KONTAN.CO.ID - Otoritas Jasa Keuangan (OJK) mengatakan, mayoritas kredit bermasalah Bank Pembangunan Daerah (BPD) berasal dari kredit sektor produktif. Kepala Otoritas Jasa Keuangan Regional 4 OJK Sukamto menjelaskan, per Juli 2017
non performing loan (NPL)
gross BPD ada di level 3,54% pada pertengahan 2017. Sementara jika dirinci, NPL sektor produktif BPD sampai dengan bulan Juni 2017 tercatat telah menyentuh angka 9,73%. Secara persentase, jumlah tersebut menyumbang sekitar 81,09% dari total NPL BPD saat ini. "Boleh dikatakan BPD lebih mengandalkan kredit konsumsi sekitar 60%-90%. Jadi ketika menyalurkan kredit ke sektor produktif banyak yang menjadi NPL," kata Sukamto dalam paparannya di Indonesia Banking Expo, Jakarta, Kamis (21/9) pekan lalu.
Menurutnya, masing-masing BPD harus lebih serius dan konsisten dalam penanganan kredit produktif.

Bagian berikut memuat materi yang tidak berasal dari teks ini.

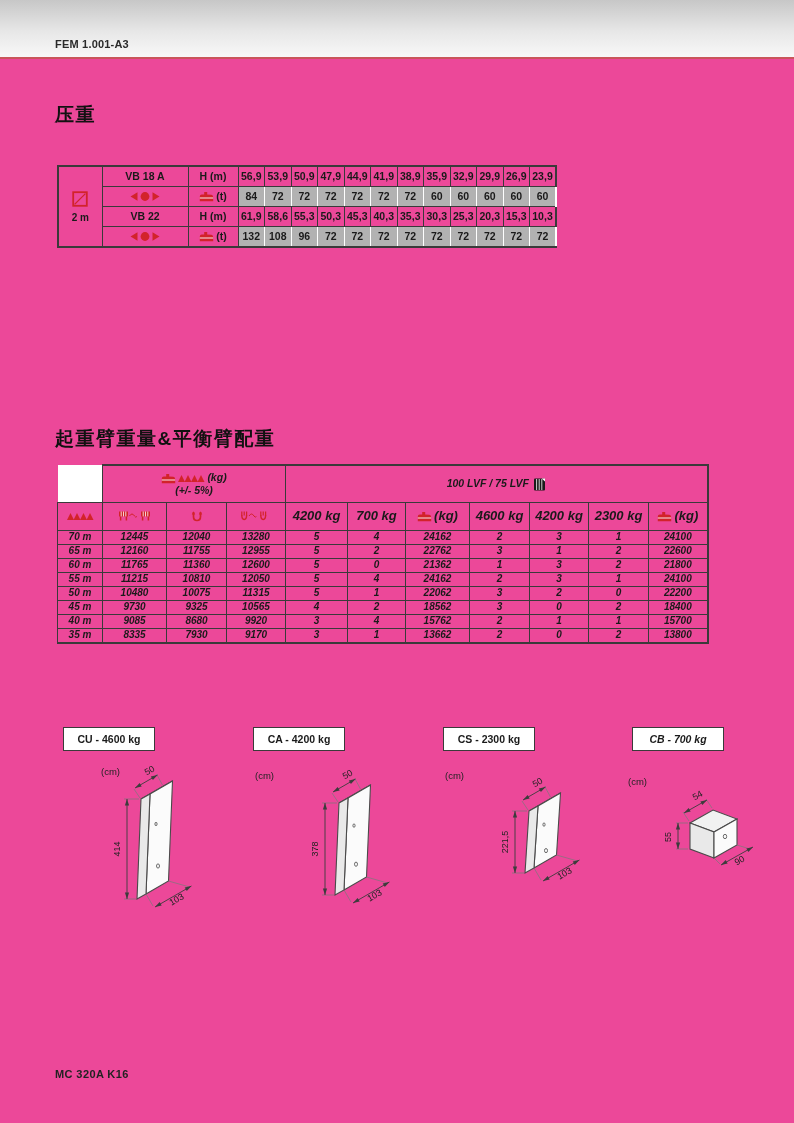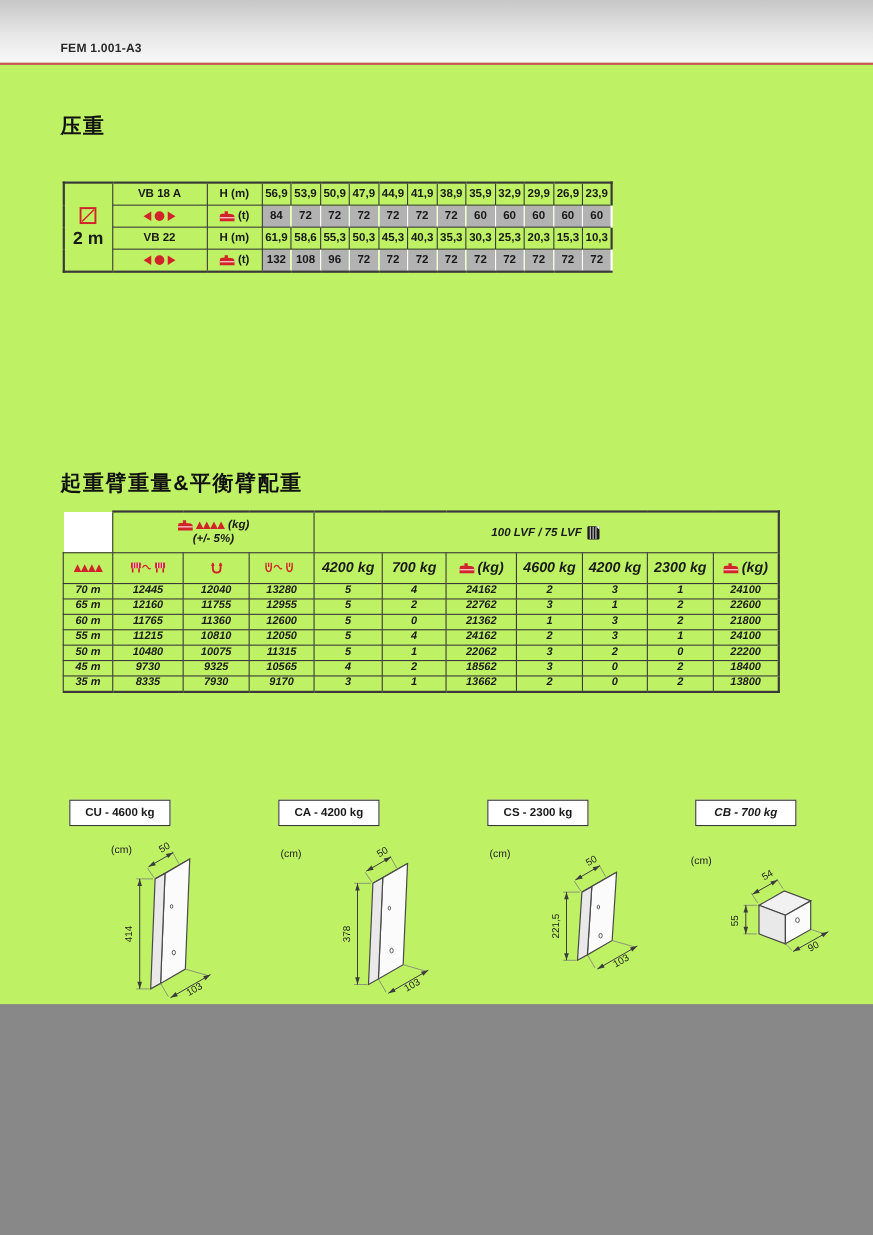"FEM 1.001-A3" .page { background: #bef264 -> #ec4899; height: 913px -> 1123px }
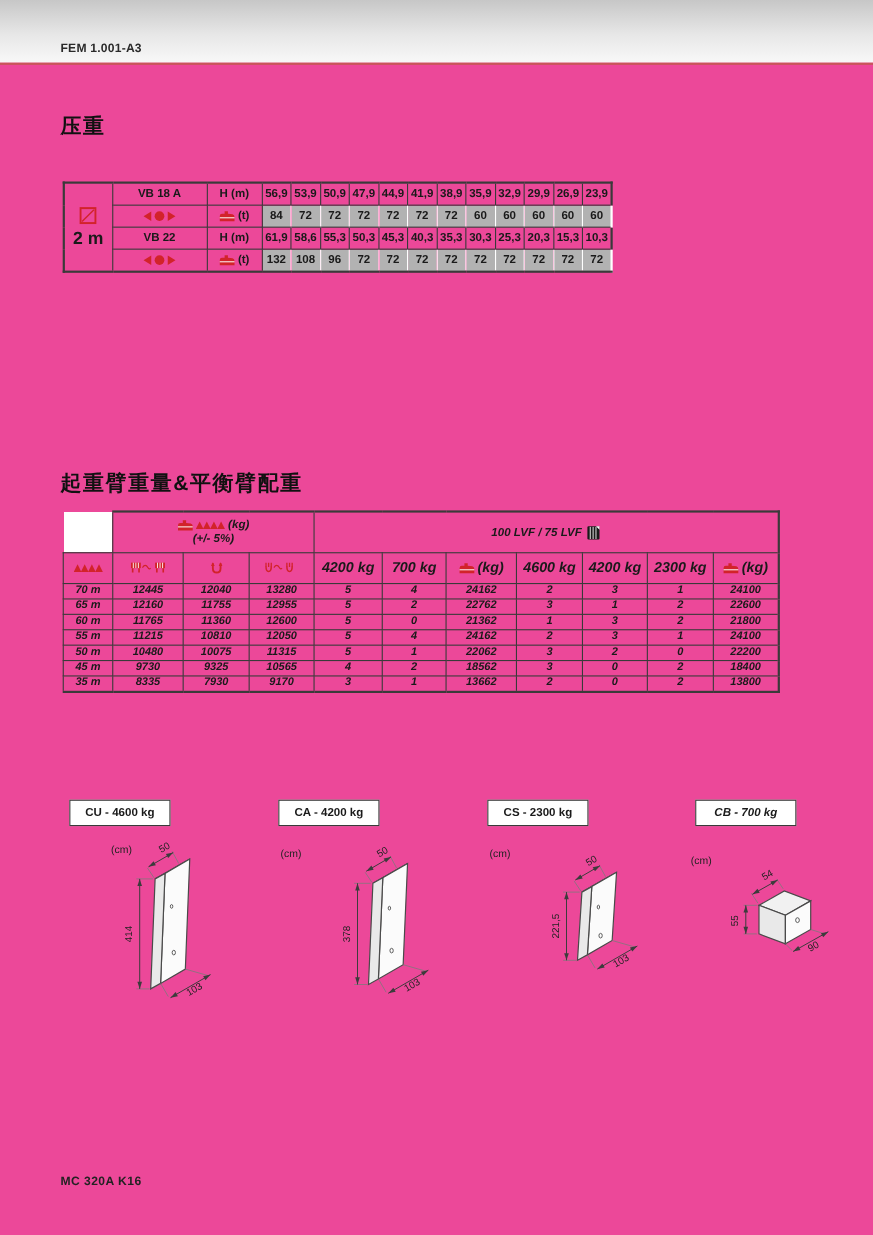"2 m" .baseL { font-size: 16px -> 10px }
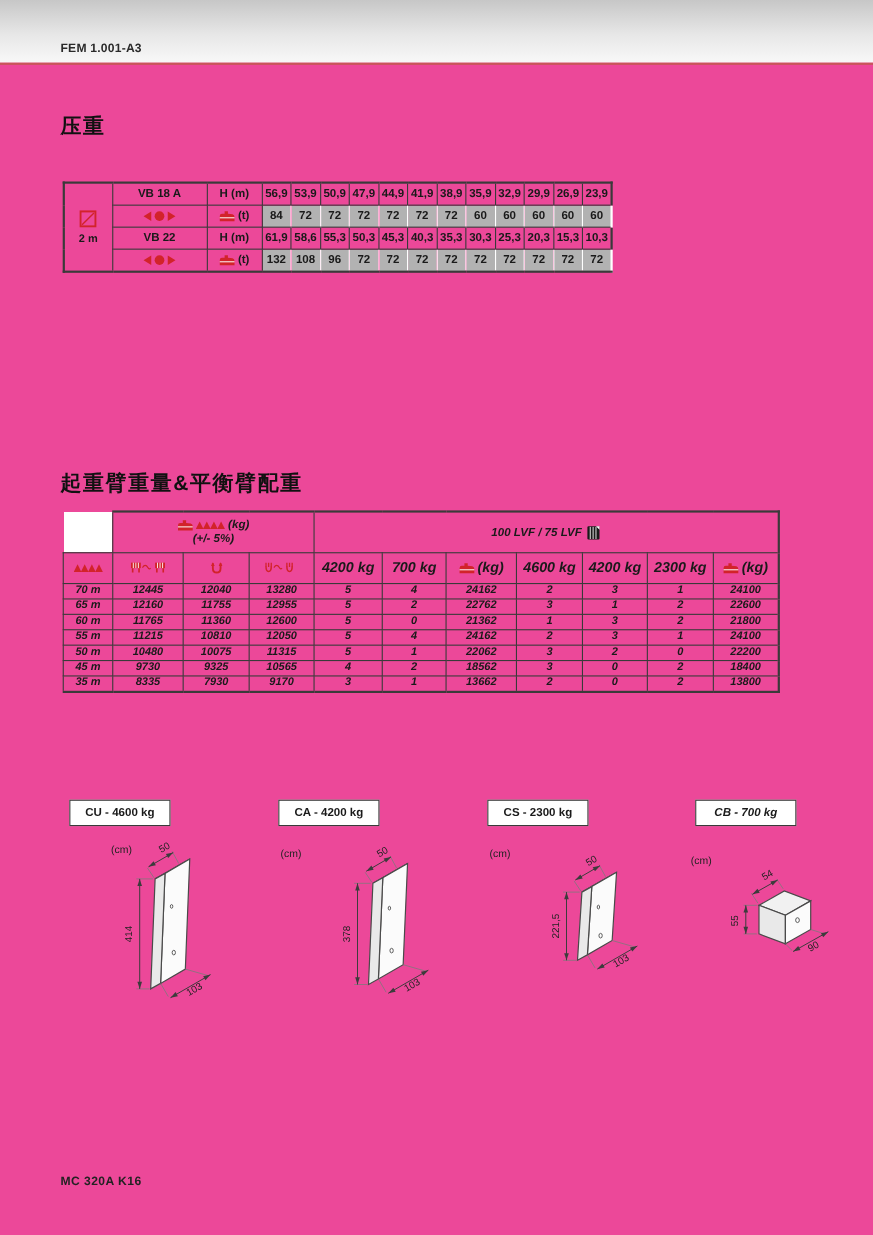"40 m" tr.dr { html: none -> <tr> <td>40 m</td> <td>9085</td> <td>8680</td> <td>9920</td> <td>3</td> <td>4</td> <td>15762</td> <td>2</td> <td>1</td> <td>1</td> <td>15700</td> </tr> }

Belum lagi, laju NPL di bank daerah yang menanjak dipengaruhi ketidakseimbangan penyaluran kredit dan dana pihak ketiga (DPK) masing-masing bank. Gambaran saja, Statistik Perbankan Indonesia (SPI) yang dirilis OJK per Juli 2017 mencatat beberapa sektor kredit BPD yang cenderung tinggi. Kredit sektor pertanian, perkebunan dan perhutanan memiliki NPL sebesar 12,2% meski menurun dari posisi Juli 2016 13,66%. Hal serupa juga terjadi di sektor perikanan yang mencatat NPL 6,19%, menurun dari periode Juli tahun lalu 9,44%. Kendati demikian, sektor yang masih menjadi penyumbang NPL terbesar bagi BPD ada di sektor pertambangan dengan NPL mencapai 23,09%. Jumlah tersebut masih lebih baik ketimbang NPL pertambangan BPD di Juli 2016 yang sempat mencapai level 38,98%. Melihat fenomena tersebut, ketua Asosiasi Bank Pembangunan Daerah (Asbanda) Kresno Sediarsi yang juga direktur utama Bank DKI pun mengakui bahwa kondisi tersebut memang benar terjadi. Kresno menilai, tingginya NPL sektor ini disebabkan oleh belum terbiasanya BPD masuk ke sektor produktif, khususnya untuk kredit menengah ke atas. Atas hal itu, sebagian besar bank daerah pun tengah menyusun strategi untuk memitigasi risiko sektor produktif agar lebih teratasi. Salah satunya yaitu menjalin kerja sama dengan bank Jerman untuk membangun kompetensi pengelolaan kredit produktif. "Kompetensi yang dimaksud antara lain
skill, manajemen, sikap dalam pengelolaan, artinya memberikan kredit harus berdasarkan SOP," ungkapnya di Jakarta, Kamis (21/9). Menurut Kresno, saat ini sedikitnya sudah ada enam BPD yang melakukan edukasi hingga
mentoring terhadap para pegawainya. Rencananya, hal ini akan terus dikerjakan hingga penghujung tahun 2018. "Kami (Asbanda) ingin pertengahan tahun depan pemahaman kredit produktif sudah merata, bisa dilihat nanti kualitas akhir kredit BPD akhir tahun 2018 seberapa besar," tegasnya. Meski begitu, Direktur Utama Bank Sumsel Babel Muhammad Adil mengatakan, khusus di BPD Sumsel Babel laju NPL lebih termitigasi. Hal ini lantaran telah dilakukannya pembenahan sistem penyaluran kredit. "Kami sudah memakai sistem komite, setiap penyaluran kredit harus ada
screening dan berproses memang agak lama, tapi jauh lebih termitigasi," ungkapnya.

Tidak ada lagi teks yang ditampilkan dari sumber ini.